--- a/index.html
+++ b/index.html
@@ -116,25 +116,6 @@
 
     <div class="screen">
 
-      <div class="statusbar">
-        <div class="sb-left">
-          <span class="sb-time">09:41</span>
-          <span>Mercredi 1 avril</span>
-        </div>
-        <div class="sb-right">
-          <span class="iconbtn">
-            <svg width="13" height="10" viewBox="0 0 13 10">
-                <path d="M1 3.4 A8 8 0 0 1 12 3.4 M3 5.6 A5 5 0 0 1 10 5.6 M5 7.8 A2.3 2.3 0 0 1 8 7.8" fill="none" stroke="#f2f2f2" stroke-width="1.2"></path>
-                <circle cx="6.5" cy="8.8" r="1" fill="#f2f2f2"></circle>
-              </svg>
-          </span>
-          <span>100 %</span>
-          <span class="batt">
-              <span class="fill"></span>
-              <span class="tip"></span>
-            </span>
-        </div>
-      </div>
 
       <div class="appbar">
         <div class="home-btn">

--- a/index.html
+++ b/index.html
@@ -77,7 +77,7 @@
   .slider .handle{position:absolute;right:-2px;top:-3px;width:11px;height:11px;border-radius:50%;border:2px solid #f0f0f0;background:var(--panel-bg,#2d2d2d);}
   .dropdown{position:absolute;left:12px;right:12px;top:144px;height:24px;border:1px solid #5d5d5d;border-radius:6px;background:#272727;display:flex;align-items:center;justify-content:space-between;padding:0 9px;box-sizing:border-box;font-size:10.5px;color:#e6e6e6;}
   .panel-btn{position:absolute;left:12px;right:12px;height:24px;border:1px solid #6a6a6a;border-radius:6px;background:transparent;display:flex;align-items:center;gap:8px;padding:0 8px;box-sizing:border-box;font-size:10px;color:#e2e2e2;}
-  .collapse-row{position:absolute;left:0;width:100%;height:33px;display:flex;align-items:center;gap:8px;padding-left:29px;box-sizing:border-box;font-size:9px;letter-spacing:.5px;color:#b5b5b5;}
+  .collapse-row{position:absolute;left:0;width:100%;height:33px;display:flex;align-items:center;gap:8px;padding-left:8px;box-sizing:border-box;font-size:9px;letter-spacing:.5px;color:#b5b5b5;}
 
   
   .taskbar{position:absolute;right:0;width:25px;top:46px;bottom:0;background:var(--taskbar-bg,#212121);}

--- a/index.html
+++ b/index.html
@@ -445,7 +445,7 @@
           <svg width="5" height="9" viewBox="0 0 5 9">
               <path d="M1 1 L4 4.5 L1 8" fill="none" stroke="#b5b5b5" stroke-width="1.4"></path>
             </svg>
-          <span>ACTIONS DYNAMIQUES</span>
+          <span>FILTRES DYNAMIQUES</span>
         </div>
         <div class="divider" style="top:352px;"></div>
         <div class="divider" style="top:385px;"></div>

--

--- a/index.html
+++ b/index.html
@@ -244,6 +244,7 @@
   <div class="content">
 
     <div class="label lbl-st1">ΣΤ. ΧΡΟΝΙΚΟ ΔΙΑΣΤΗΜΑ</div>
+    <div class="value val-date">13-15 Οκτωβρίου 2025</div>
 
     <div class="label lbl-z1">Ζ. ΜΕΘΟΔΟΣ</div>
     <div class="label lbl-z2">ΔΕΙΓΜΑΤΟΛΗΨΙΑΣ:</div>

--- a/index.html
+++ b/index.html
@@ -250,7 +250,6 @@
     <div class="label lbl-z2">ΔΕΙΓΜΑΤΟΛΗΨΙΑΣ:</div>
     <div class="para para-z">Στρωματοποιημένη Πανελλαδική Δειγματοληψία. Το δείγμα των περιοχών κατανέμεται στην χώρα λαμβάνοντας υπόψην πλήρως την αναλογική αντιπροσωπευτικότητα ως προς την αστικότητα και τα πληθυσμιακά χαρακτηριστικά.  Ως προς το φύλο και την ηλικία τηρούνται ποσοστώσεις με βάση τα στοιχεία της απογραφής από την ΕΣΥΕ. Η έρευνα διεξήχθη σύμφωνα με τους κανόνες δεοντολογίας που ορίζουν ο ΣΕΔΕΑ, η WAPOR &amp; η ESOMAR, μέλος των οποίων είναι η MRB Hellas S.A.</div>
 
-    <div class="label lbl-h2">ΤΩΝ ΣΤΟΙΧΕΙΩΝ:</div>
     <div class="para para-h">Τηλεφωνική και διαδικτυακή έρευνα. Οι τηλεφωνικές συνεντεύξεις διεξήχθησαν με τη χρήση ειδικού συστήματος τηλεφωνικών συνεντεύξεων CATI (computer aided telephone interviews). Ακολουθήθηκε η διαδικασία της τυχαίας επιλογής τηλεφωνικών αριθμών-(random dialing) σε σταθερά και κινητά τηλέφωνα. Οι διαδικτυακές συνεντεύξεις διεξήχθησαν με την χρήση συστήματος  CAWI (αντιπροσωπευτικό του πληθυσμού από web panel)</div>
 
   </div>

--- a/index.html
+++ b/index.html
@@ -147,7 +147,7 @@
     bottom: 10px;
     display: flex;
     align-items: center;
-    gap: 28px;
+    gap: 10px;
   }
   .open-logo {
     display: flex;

* * *

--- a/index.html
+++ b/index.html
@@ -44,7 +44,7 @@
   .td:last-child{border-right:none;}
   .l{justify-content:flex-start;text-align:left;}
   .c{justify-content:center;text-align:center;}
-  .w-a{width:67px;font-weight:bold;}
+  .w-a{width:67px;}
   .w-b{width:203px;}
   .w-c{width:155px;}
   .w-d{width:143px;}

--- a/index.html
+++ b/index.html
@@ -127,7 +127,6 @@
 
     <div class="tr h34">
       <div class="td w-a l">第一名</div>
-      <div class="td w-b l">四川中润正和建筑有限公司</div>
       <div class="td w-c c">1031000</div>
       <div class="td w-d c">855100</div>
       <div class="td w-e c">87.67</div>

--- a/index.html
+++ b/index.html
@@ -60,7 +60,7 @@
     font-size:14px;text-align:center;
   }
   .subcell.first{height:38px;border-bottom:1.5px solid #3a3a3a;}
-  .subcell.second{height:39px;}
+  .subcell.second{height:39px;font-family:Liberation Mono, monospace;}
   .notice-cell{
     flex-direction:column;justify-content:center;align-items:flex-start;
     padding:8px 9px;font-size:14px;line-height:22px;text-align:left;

-- WHAT TO PRODUCE --
The answer must consist of every line from the entries above that contains the string "solid".

-- RESULT OF THIS TASK --
   .slider .handle{position:absolute;right:-2px;top:-3px;width:11px;height:11px;border-radius:50%;border:2px solid #f0f0f0;background:var(--panel-bg,#2d2d2d);}
   .dropdown{position:absolute;left:12px;right:12px;top:144px;height:24px;border:1px solid #5d5d5d;border-radius:6px;background:#272727;display:flex;align-items:center;justify-content:space-between;padding:0 9px;box-sizing:border-box;font-size:10.5px;color:#e6e6e6;}
   .panel-btn{position:absolute;left:12px;right:12px;height:24px;border:1px solid #6a6a6a;border-radius:6px;background:transparent;display:flex;align-items:center;gap:8px;padding:0 8px;box-sizing:border-box;font-size:10px;color:#e2e2e2;}
   .subcell.first{height:38px;border-bottom:1.5px solid #3a3a3a;}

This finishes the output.